__What you have to do__
Would you print the lines below exactly, beginning at the line that has "Liberation Serif, serif" and stopping after the line that has "html: <span>COMPLIANCE AND"? Only those lines, and no pictures.

__Task material__
___

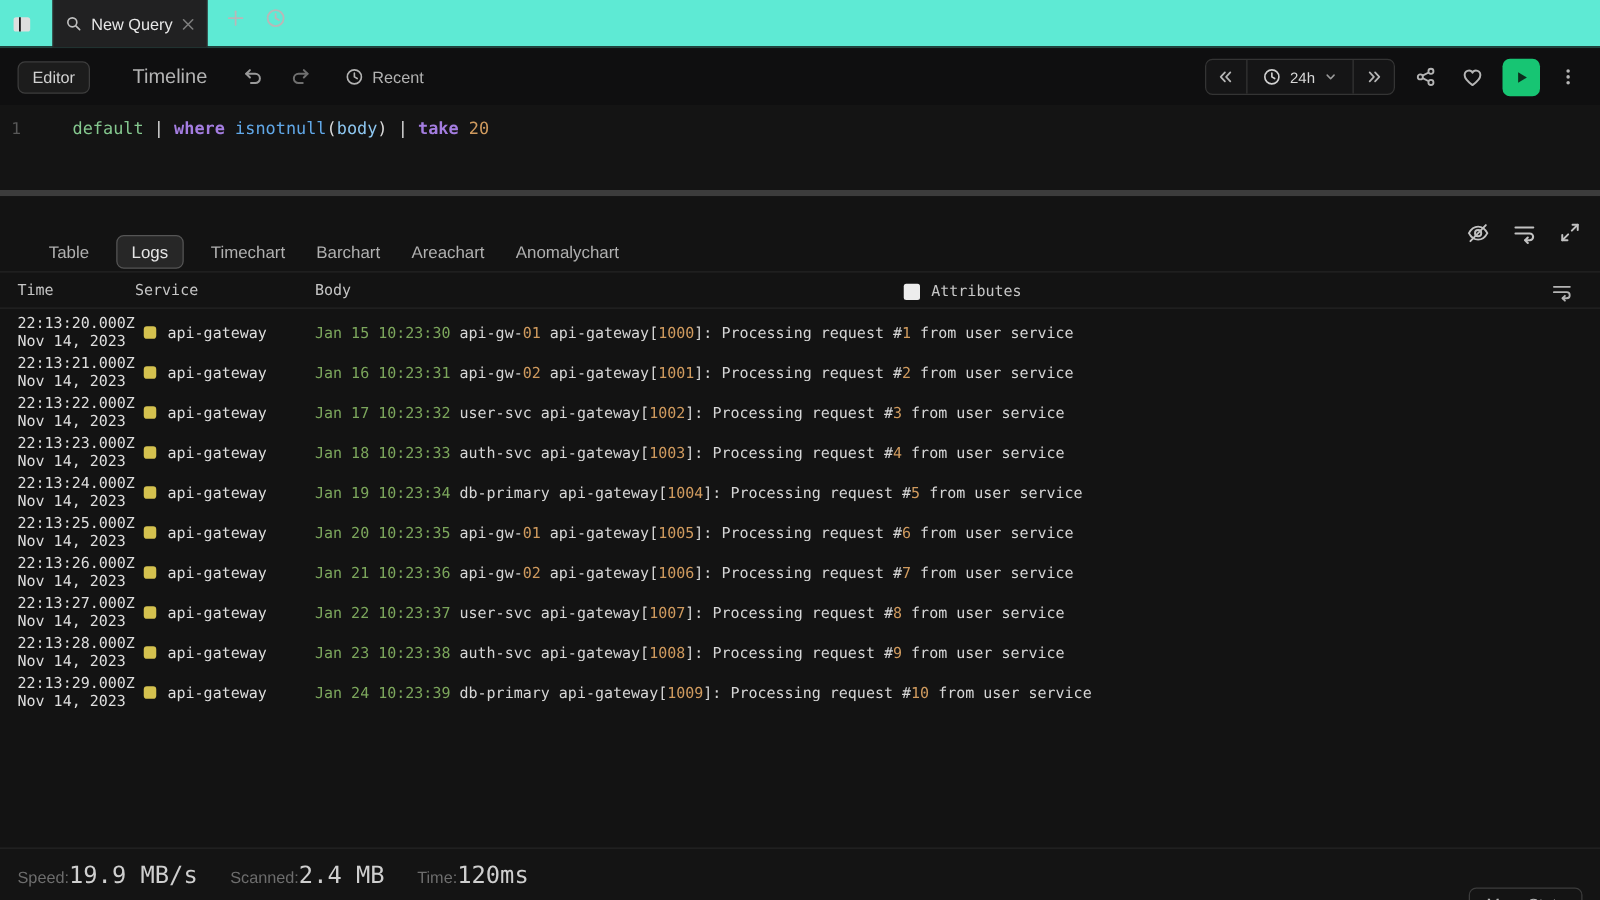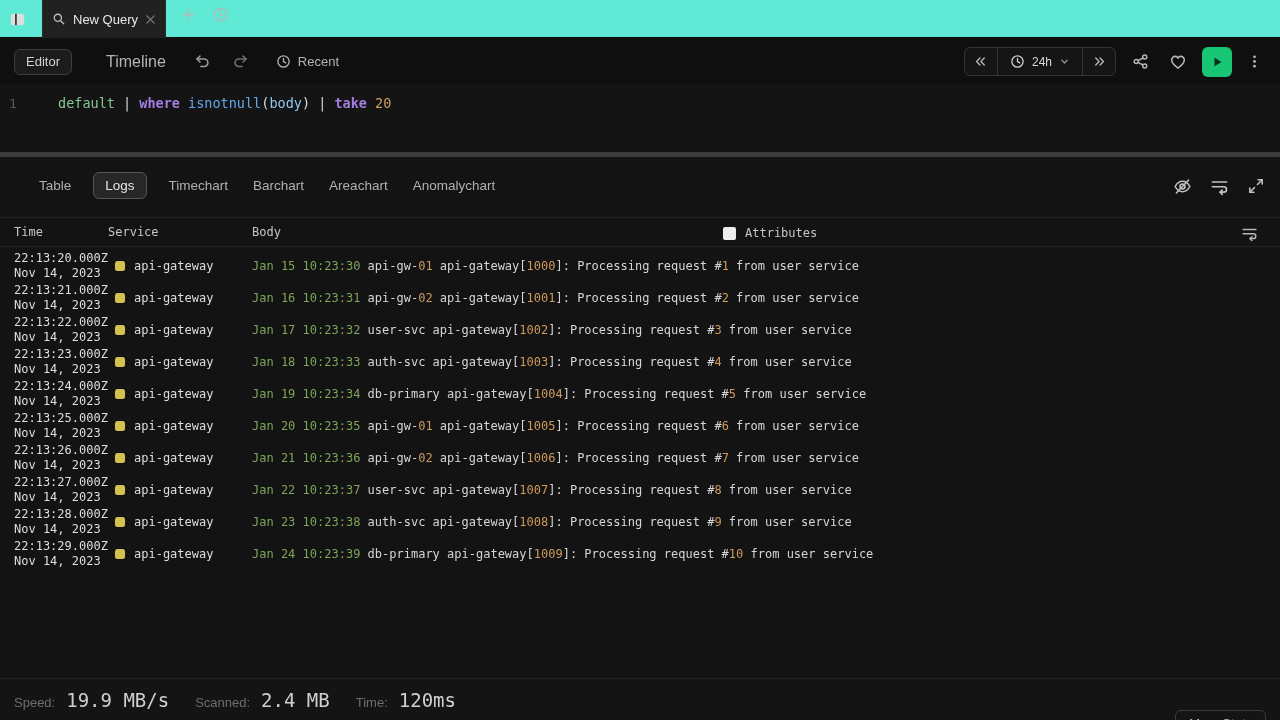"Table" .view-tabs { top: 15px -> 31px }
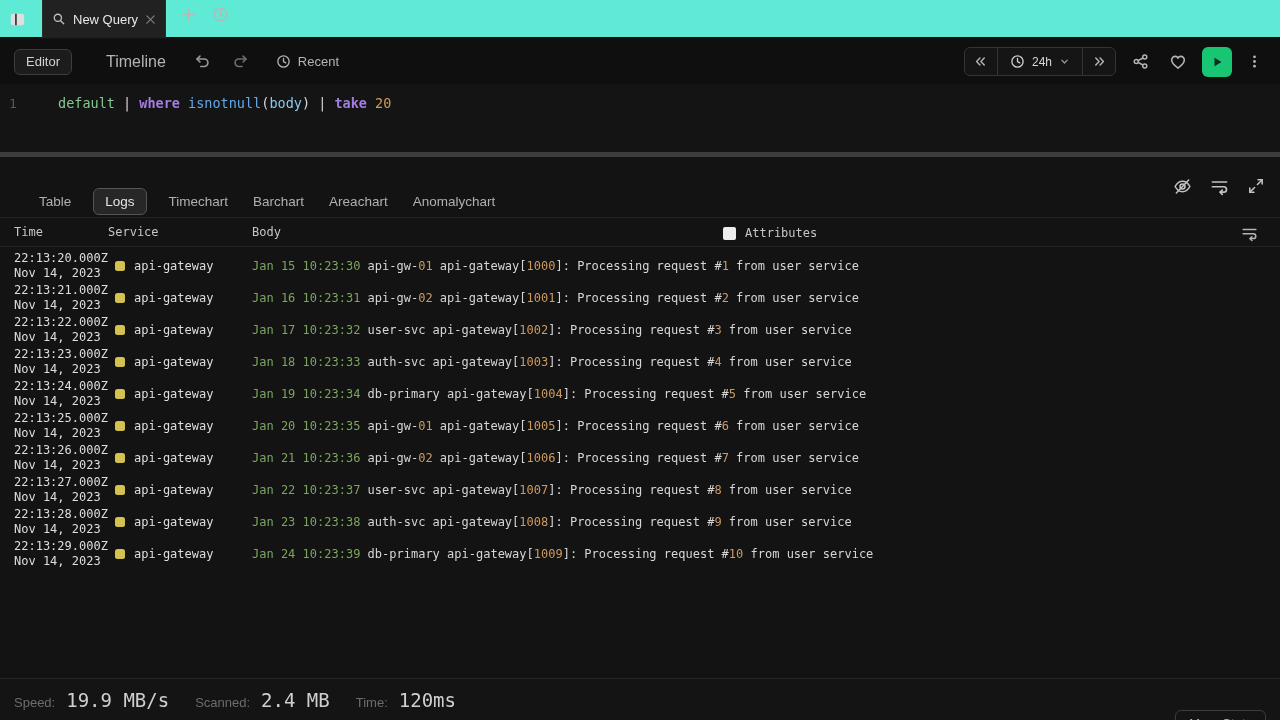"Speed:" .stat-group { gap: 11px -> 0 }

___

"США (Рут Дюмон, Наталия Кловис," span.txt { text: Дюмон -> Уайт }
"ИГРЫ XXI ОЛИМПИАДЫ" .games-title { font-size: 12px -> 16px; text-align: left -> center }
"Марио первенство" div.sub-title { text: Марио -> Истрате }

___

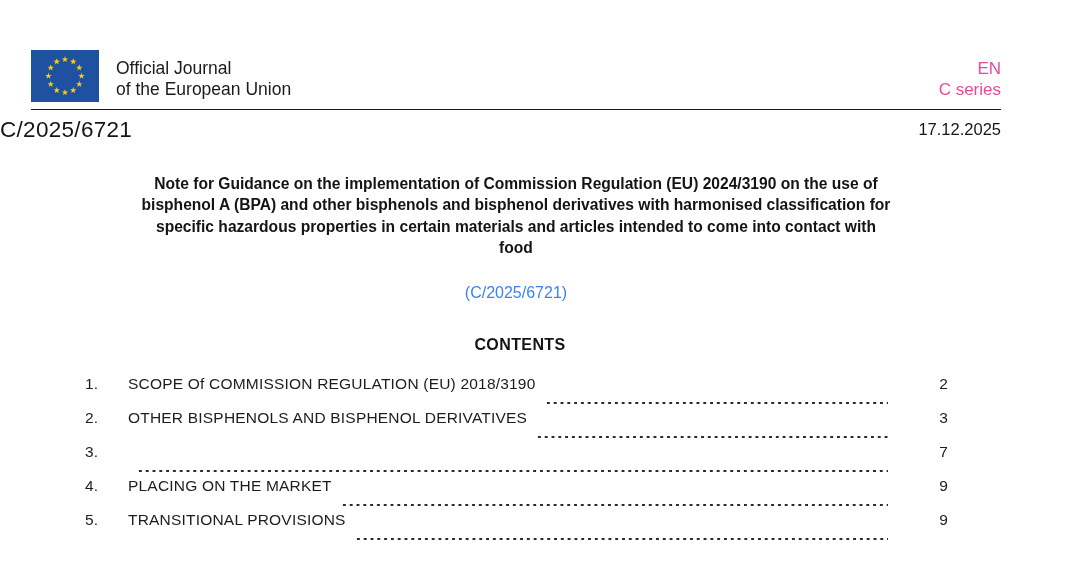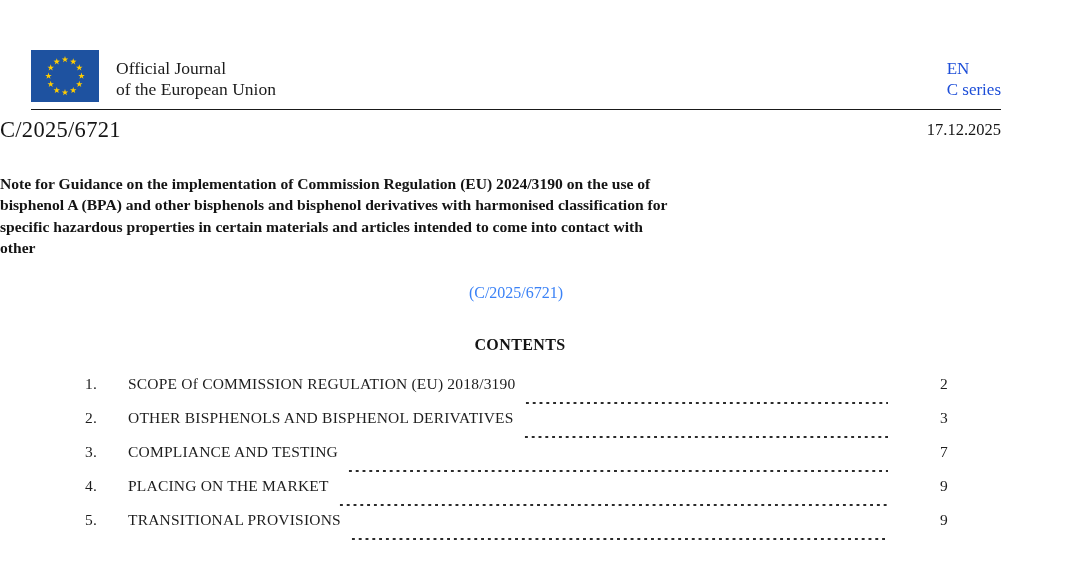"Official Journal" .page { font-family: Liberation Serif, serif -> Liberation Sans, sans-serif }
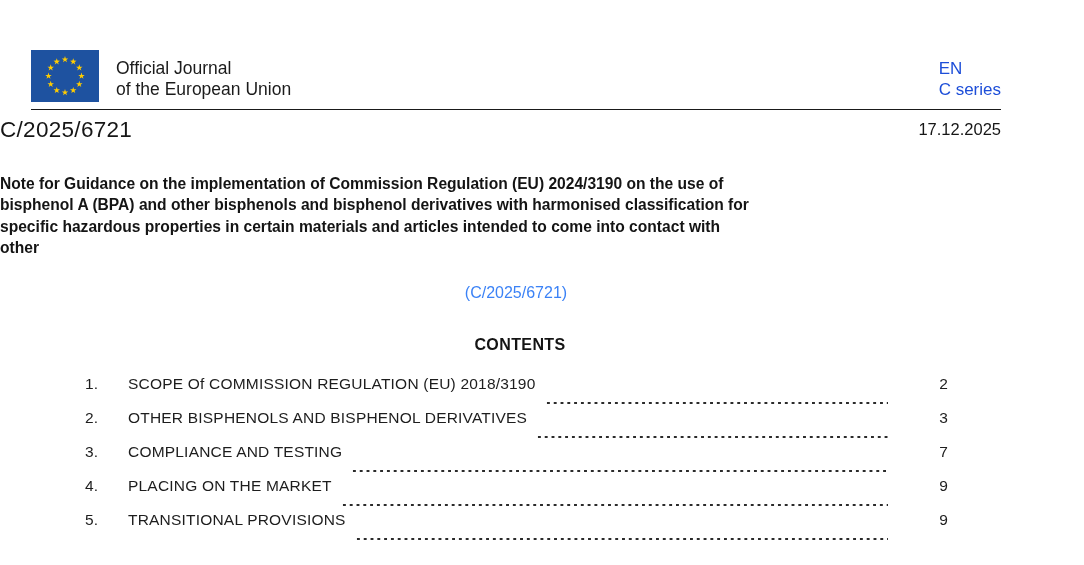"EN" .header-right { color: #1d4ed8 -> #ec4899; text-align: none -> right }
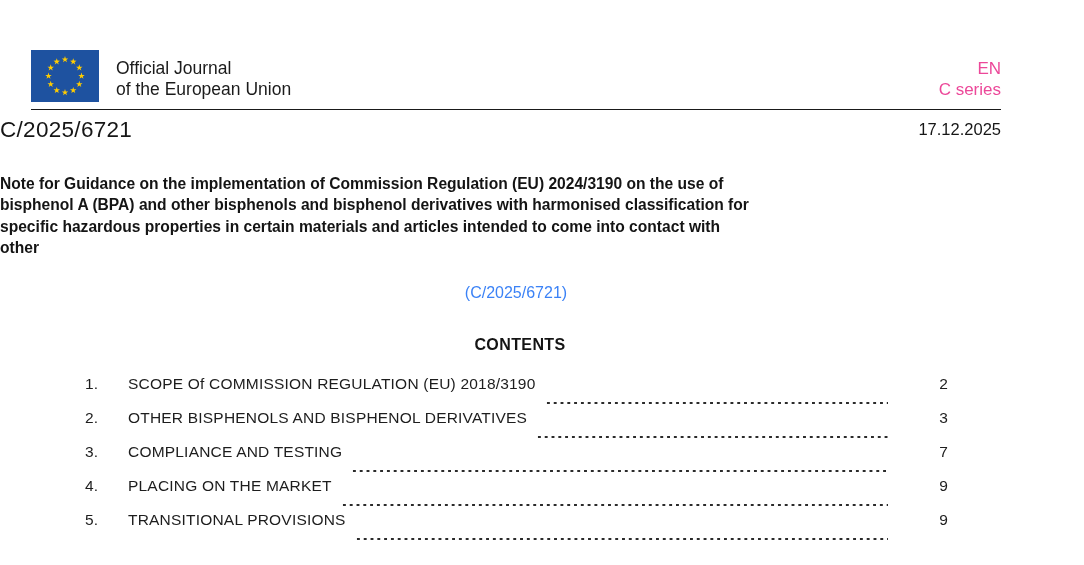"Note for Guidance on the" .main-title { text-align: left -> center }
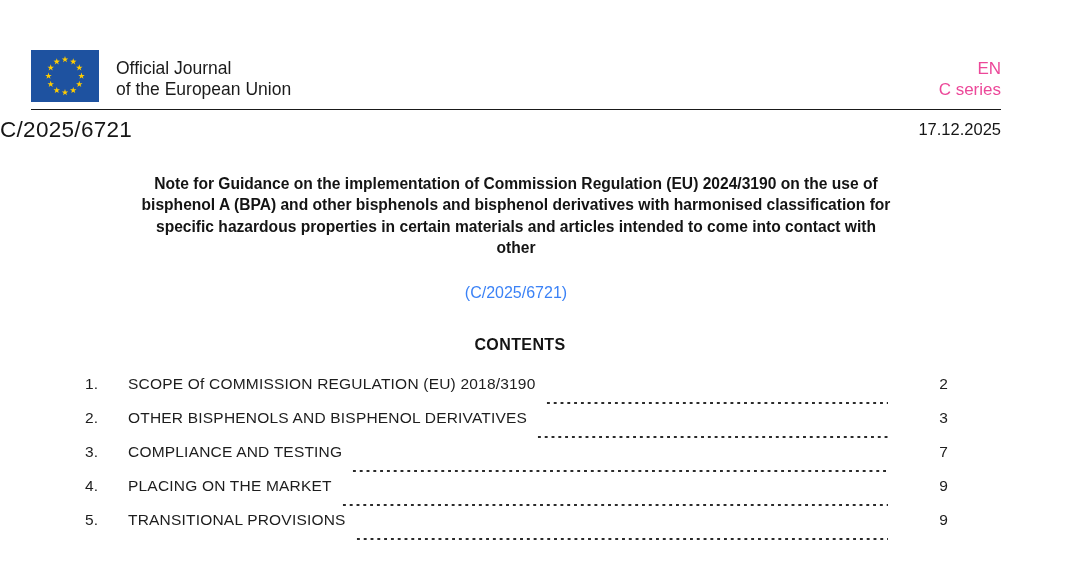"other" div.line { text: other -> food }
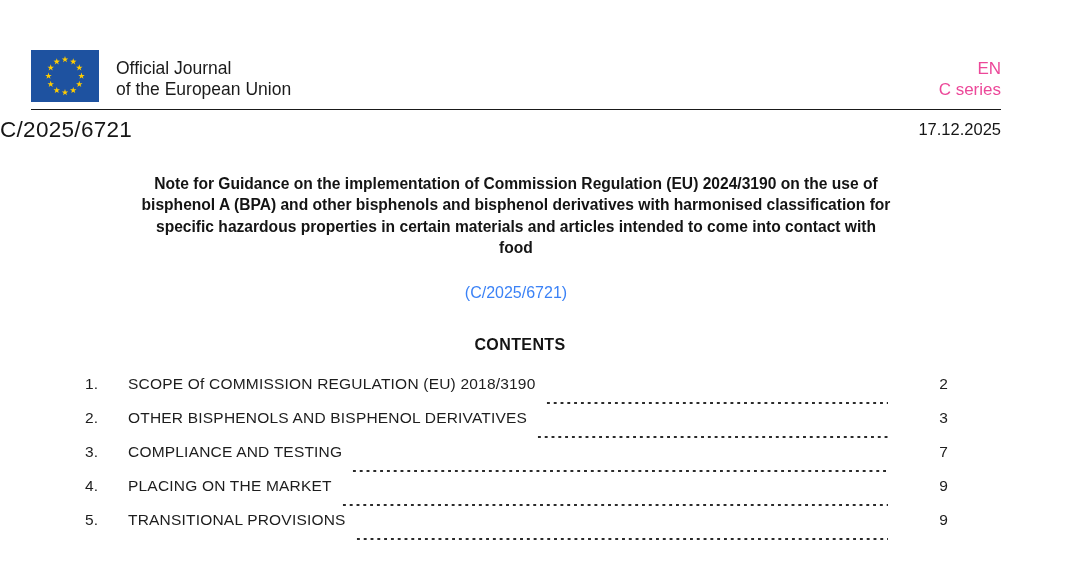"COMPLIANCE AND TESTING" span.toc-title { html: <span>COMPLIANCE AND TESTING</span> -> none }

___

__Solution__
"Official Journal" .page { font-family: Liberation Serif, serif -> Liberation Sans, sans-serif }
"EN" .header-right { color: #1d4ed8 -> #ec4899; text-align: none -> right }
"Note for Guidance on the" .main-title { text-align: left -> center }
"other" div.line { text: other -> food }
"COMPLIANCE AND TESTING" span.toc-title { html: <span>COMPLIANCE AND TESTING</span> -> none }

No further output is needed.